Records provided:
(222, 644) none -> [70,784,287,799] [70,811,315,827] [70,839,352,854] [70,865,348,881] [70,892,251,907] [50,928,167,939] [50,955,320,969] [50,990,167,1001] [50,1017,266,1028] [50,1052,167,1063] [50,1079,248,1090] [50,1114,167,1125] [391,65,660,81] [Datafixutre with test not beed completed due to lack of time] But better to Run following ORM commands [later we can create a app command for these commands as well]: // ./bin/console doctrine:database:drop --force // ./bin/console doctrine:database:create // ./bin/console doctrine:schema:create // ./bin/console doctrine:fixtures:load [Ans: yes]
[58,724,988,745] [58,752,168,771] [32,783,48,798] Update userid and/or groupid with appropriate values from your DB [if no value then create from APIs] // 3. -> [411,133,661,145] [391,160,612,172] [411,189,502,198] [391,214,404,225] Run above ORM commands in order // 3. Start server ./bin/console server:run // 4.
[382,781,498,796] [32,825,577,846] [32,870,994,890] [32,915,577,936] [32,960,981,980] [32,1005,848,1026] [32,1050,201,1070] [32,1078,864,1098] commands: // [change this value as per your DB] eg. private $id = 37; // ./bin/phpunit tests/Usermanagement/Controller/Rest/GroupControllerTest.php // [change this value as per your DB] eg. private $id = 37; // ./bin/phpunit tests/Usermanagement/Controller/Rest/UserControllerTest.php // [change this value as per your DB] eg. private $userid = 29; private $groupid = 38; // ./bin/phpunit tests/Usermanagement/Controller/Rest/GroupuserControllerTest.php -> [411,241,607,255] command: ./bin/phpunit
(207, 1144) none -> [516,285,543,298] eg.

==

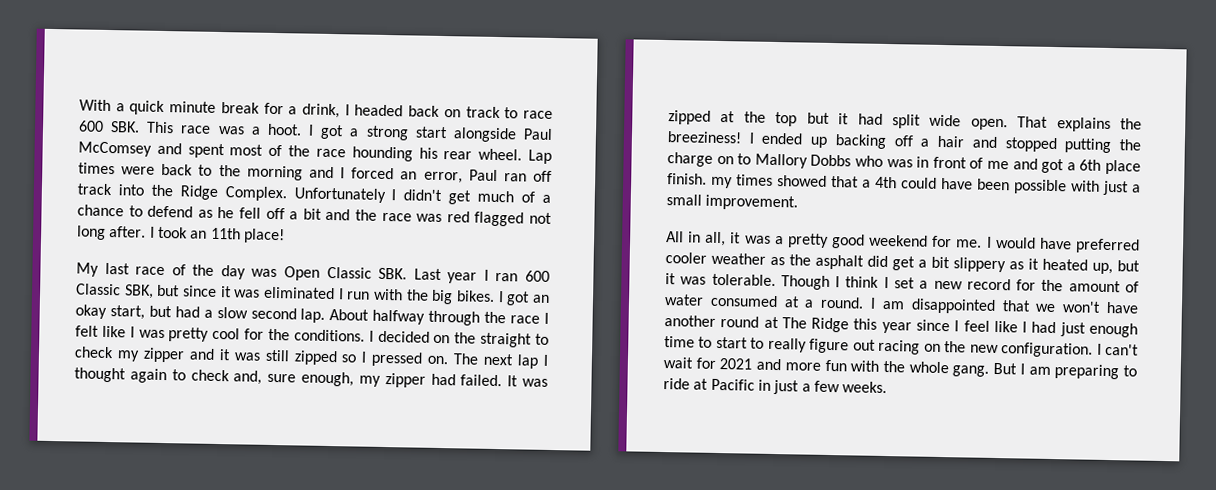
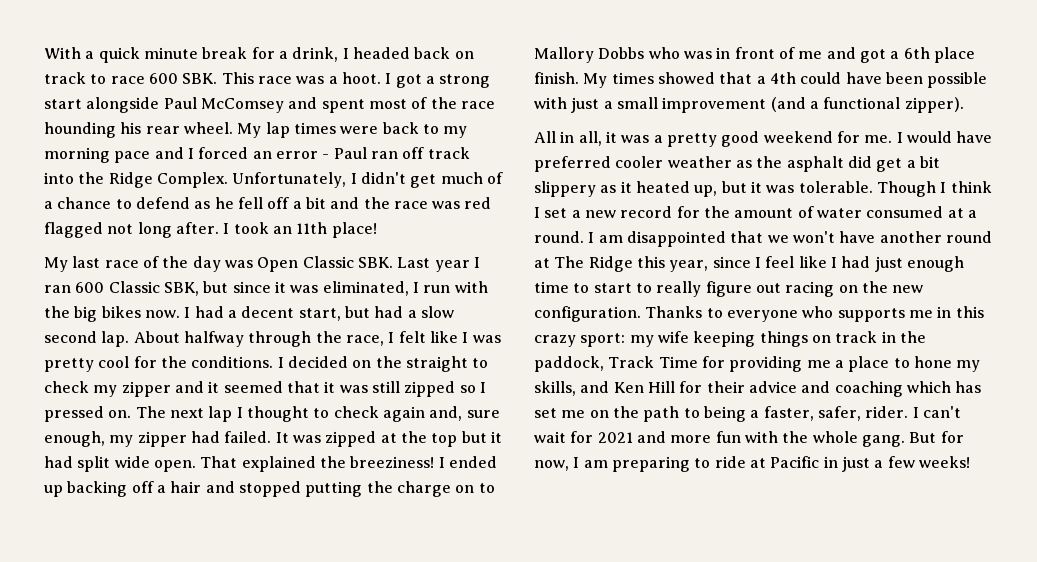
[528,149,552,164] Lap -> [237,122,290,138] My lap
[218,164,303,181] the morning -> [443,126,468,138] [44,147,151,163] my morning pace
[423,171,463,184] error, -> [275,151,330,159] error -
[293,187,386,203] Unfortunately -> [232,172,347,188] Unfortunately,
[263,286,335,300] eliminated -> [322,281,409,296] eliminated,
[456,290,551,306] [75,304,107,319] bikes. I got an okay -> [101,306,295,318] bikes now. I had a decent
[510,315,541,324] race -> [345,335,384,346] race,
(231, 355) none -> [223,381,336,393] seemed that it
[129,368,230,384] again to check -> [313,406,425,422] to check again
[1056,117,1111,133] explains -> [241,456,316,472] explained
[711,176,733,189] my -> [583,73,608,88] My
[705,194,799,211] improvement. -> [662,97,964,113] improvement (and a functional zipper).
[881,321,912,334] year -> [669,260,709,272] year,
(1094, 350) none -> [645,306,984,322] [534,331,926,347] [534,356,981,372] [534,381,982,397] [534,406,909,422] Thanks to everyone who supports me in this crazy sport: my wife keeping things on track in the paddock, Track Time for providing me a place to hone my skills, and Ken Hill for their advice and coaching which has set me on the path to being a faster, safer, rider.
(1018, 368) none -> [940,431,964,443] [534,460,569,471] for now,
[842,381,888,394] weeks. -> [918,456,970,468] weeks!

Task: Among the records above, extract exactly the lines from the line with "(222, 644) none" to the line with "(207, 1144) none -> [516,285,543,298] eg.", both lines included, and leave out the rest.

Task output:
(222, 644) none -> [70,784,287,799] [70,811,315,827] [70,839,352,854] [70,865,348,881] [70,892,251,907] [50,928,167,939] [50,955,320,969] [50,990,167,1001] [50,1017,266,1028] [50,1052,167,1063] [50,1079,248,1090] [50,1114,167,1125] [391,65,660,81] [Datafixutre with test not beed completed due to lack of time] But better to Run following ORM commands [later we can create a app command for these commands as well]: // ./bin/console doctrine:database:drop --force // ./bin/console doctrine:database:create // ./bin/console doctrine:schema:create // ./bin/console doctrine:fixtures:load [Ans: yes]
[58,724,988,745] [58,752,168,771] [32,783,48,798] Update userid and/or groupid with appropriate values from your DB [if no value then create from APIs] // 3. -> [411,133,661,145] [391,160,612,172] [411,189,502,198] [391,214,404,225] Run above ORM commands in order // 3. Start server ./bin/console server:run // 4.
[382,781,498,796] [32,825,577,846] [32,870,994,890] [32,915,577,936] [32,960,981,980] [32,1005,848,1026] [32,1050,201,1070] [32,1078,864,1098] commands: // [change this value as per your DB] eg. private $id = 37; // ./bin/phpunit tests/Usermanagement/Controller/Rest/GroupControllerTest.php // [change this value as per your DB] eg. private $id = 37; // ./bin/phpunit tests/Usermanagement/Controller/Rest/UserControllerTest.php // [change this value as per your DB] eg. private $userid = 29; private $groupid = 38; // ./bin/phpunit tests/Usermanagement/Controller/Rest/GroupuserControllerTest.php -> [411,241,607,255] command: ./bin/phpunit
(207, 1144) none -> [516,285,543,298] eg.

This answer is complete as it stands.